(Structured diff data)
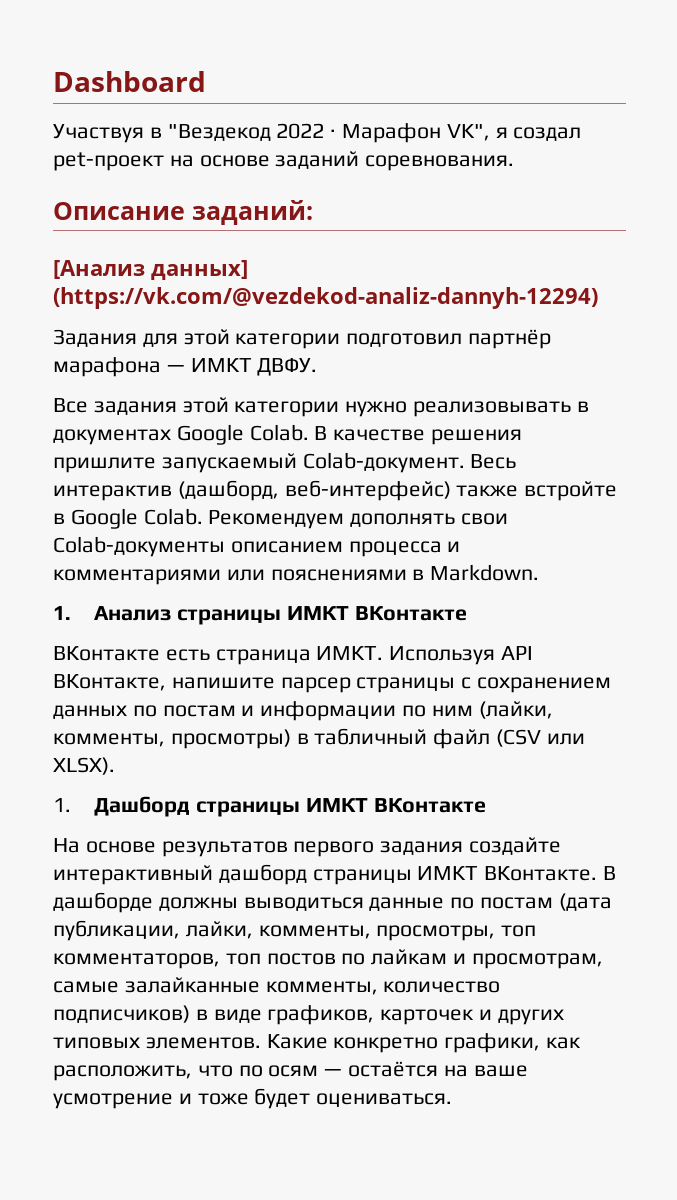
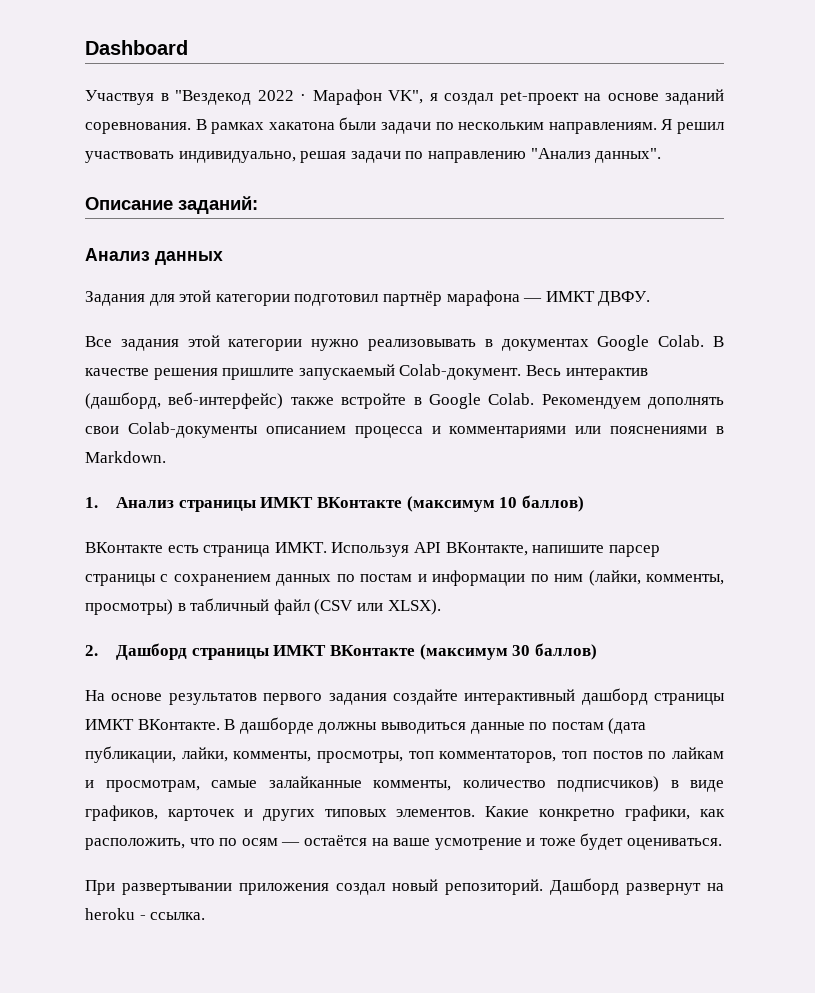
(515, 163) none -> [195,117,726,134] [85,148,662,163] В рамках хакатона были задачи по нескольким направлениям. Я решил участвовать индивидуально, решая задачи по направлению "Анализ данных".
[53,260,248,280] [53,287,598,309] [Анализ данных] (https://vk.com/@vezdekod-analiz-dannyh-12294) -> [85,248,223,265] Анализ данных
(467, 613) none -> [406,495,584,512] (максимум 10 баллов)
[53,798,71,812] 1. -> [85,645,98,656] 2.
(486, 805) none -> [419,643,597,660] (максимум 30 баллов)
(453, 1100) none -> [85,878,724,895] [85,908,206,920] // При развертывании приложения создал новый репозиторий. Дашборд развернут на heroku - ссылка.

Exercise goal
Would you copy out every entry above word for word, without the pictures?

Task answer
(515, 163) none -> [195,117,726,134] [85,148,662,163] В рамках хакатона были задачи по нескольким направлениям. Я решил участвовать индивидуально, решая задачи по направлению "Анализ данных".
[53,260,248,280] [53,287,598,309] [Анализ данных] (https://vk.com/@vezdekod-analiz-dannyh-12294) -> [85,248,223,265] Анализ данных
(467, 613) none -> [406,495,584,512] (максимум 10 баллов)
[53,798,71,812] 1. -> [85,645,98,656] 2.
(486, 805) none -> [419,643,597,660] (максимум 30 баллов)
(453, 1100) none -> [85,878,724,895] [85,908,206,920] // При развертывании приложения создал новый репозиторий. Дашборд развернут на heroku - ссылка.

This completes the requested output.